Today, we made the decision that we’re staying. This morning Irma had weakened slightly and shifted slightly, and it seemed like the right call. So to celebrate this staying, we went downtown, to this new place where we are. To see it, to learn its corners and its sunlit paths. This new place we never thought we would be, this place we never knew existed before we got the call.
Mirror Lake reminded me not of Florida, not of what I’ve seen of the south, but a little of Europe, where we went before Lincoln was born, with high arches and stone railings, with slate pathways and calm gardens. There is a lot here this week that feels not quite right, arches in rural Florida, hurricanes churning up dry land, but it all ties up into being exactly right after all, tying up loose ends in previous lives.

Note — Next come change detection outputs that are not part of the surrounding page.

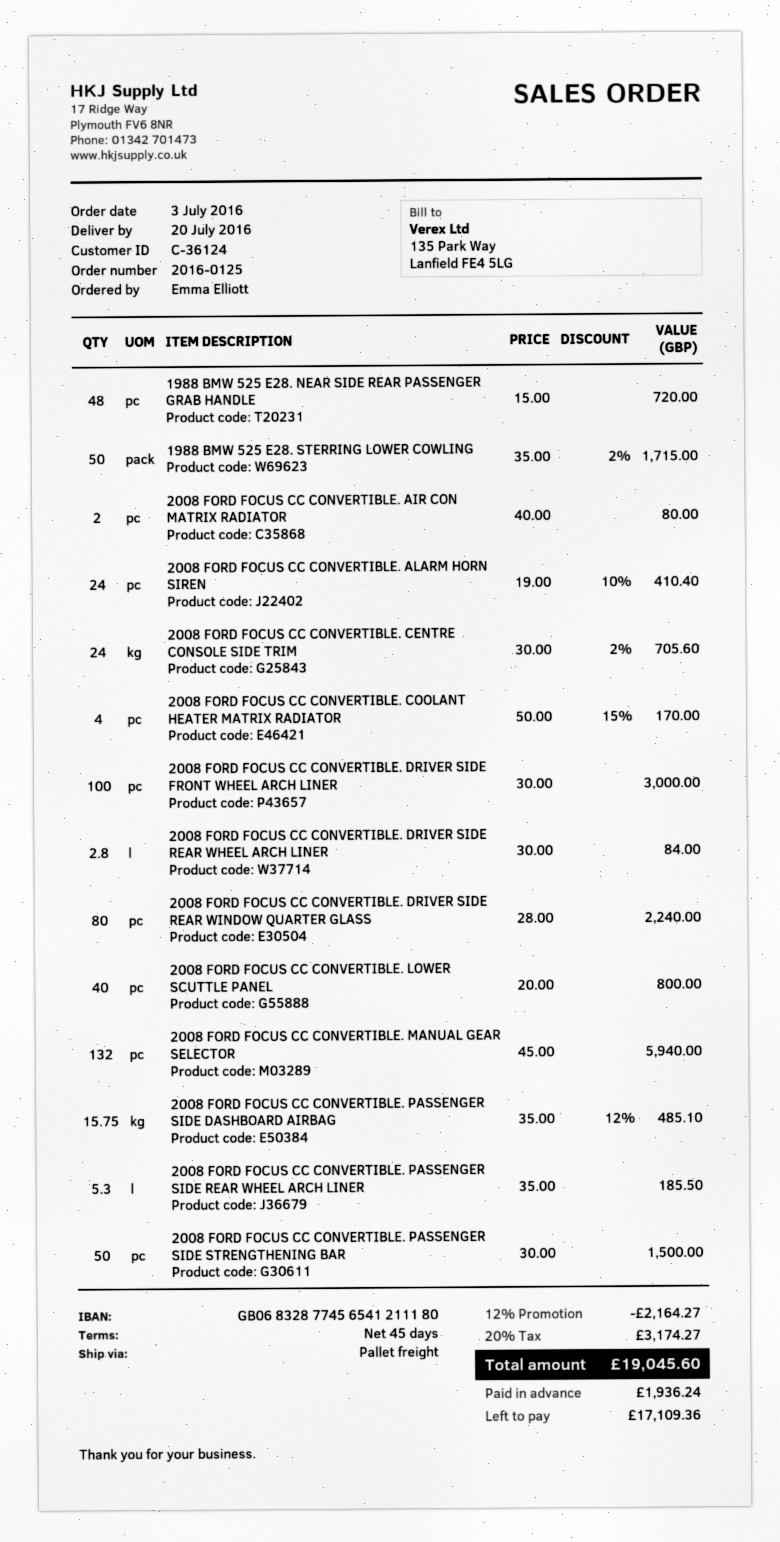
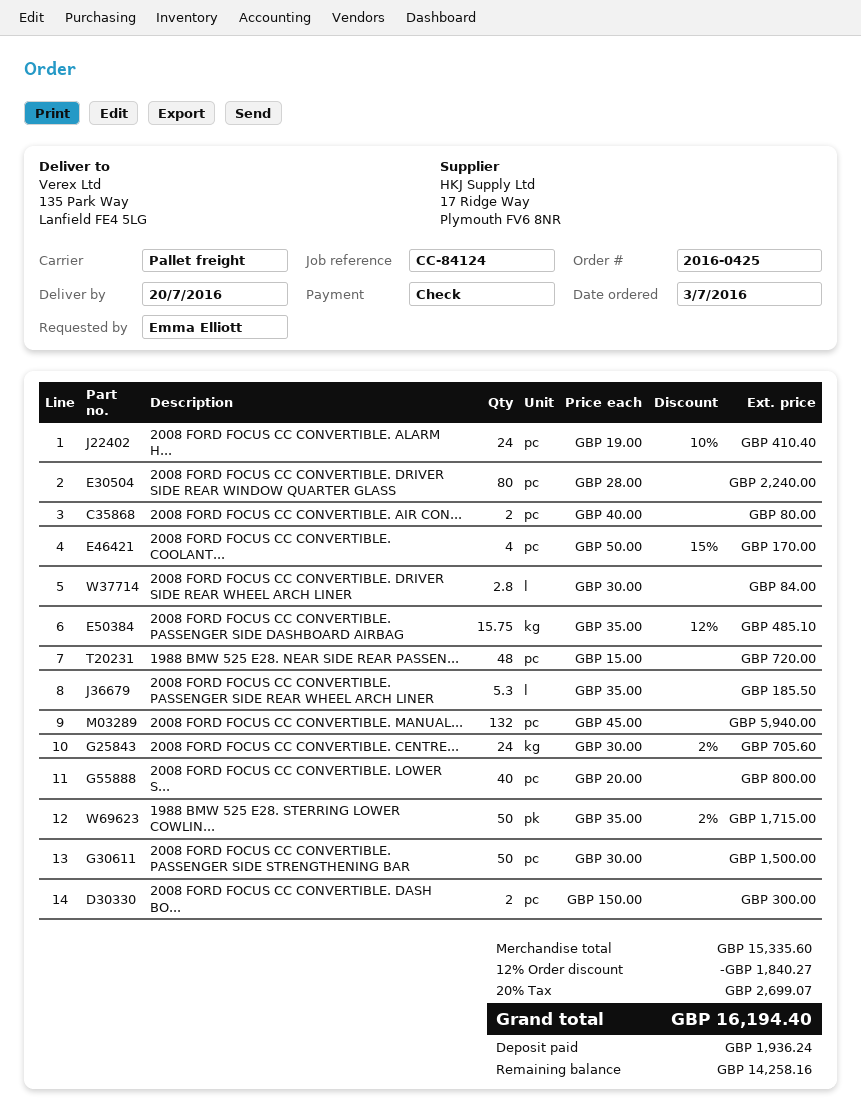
order number: 2016-0125 -> 2016-0425
2008 FORD FOCUS CC CONVERTIBLE. DRIVER SIDE FRONT WHEEL ARCH LINER: 100 x 30.00 = 3000.00 -> none
2008 FORD FOCUS CC CONVERTIBLE. DASH BO...: none -> 2 x 150.00 = 300.00
discount: 12% = 2164.27 -> 12% = 1840.27
tax: 20% = 3174.27 -> 20% = 2699.07
total: 19045.60 -> 16194.40
balance: 17109.36 -> 14258.16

These misplaced arches, from Rome maybe, or from Budapest, but instead in this small town in the middle of a swamp, almost like this improper hurricane, which has posed a threat we never thought we’d see here, not in the middle of Florida, both east and west and north and south. A central place where no hurricane except the strongest one in the Atlantic could reach, and now it’s here, it’s coming, it has formed and is on its way.
We stay. Because we know these storms, these big ones, from Okinawa. We know how they can shake houses and fell trees; we know their deep roaring and their howling. But we also know they don’t stay strong over land for long, they weaken when they lose their power source, that water and that moving air over the vast oceans.
We also know a Category 3 was not enough to rip away our favorite ramen shack restaurant in Japan, which was built with nothing but metal siding and a prayer. And our house, we’ve found out, was built by its own misplaced Scandinavian who moved from Arctic regions and thought the houses here needed two inch walls with insulation in between, and heavy marble window sills holding them all down.
We know that people like to say storms will stay category 4 on land, but they rarely ever do.
So we’ve come to Lakeland and we’ll stay, because we know this place and its shadows and small copies of a different continent, of a different life. We understand this facsimile of Europe’s arches that we can now share with our boys, as they run around the lake and laugh at all the birds, as they walk off the paths in gardens when we are not looking, just to see the little fountains.
Familiar fountains and the familiar sound of angry winds.
Tonight, Irma strengthened again, and the path shifted to right over us, but now the roads are headlight to headlight and there is no gas, and here, this place, seems better than the side of the road, or on it, while a hurricane chases us from behind and passes over. Our car does weigh less than the ramen shack, after all, but this place, this Scandinavian house in Florida, with its marble and it’s plaster, seemed more solid than almost anywhere else we could go, since the storm is wider than the whole peninsula and headed north.
We will gather our important papers in one place and put the food in the hallway and the bathroom, and fill the tub with water. We will move beds away from windows and find the extra flashlight batteries.
I’m all for new places and new adventures. But maybe sometimes wisdom is knowing when the greatest danger is in the unknown, like crowded highways and uncertain gas stations and whether there will be water, and being chased up a peninsula by a storm that is bigger than the land.
But here? We know this place. We know these times. We’ve done it all before.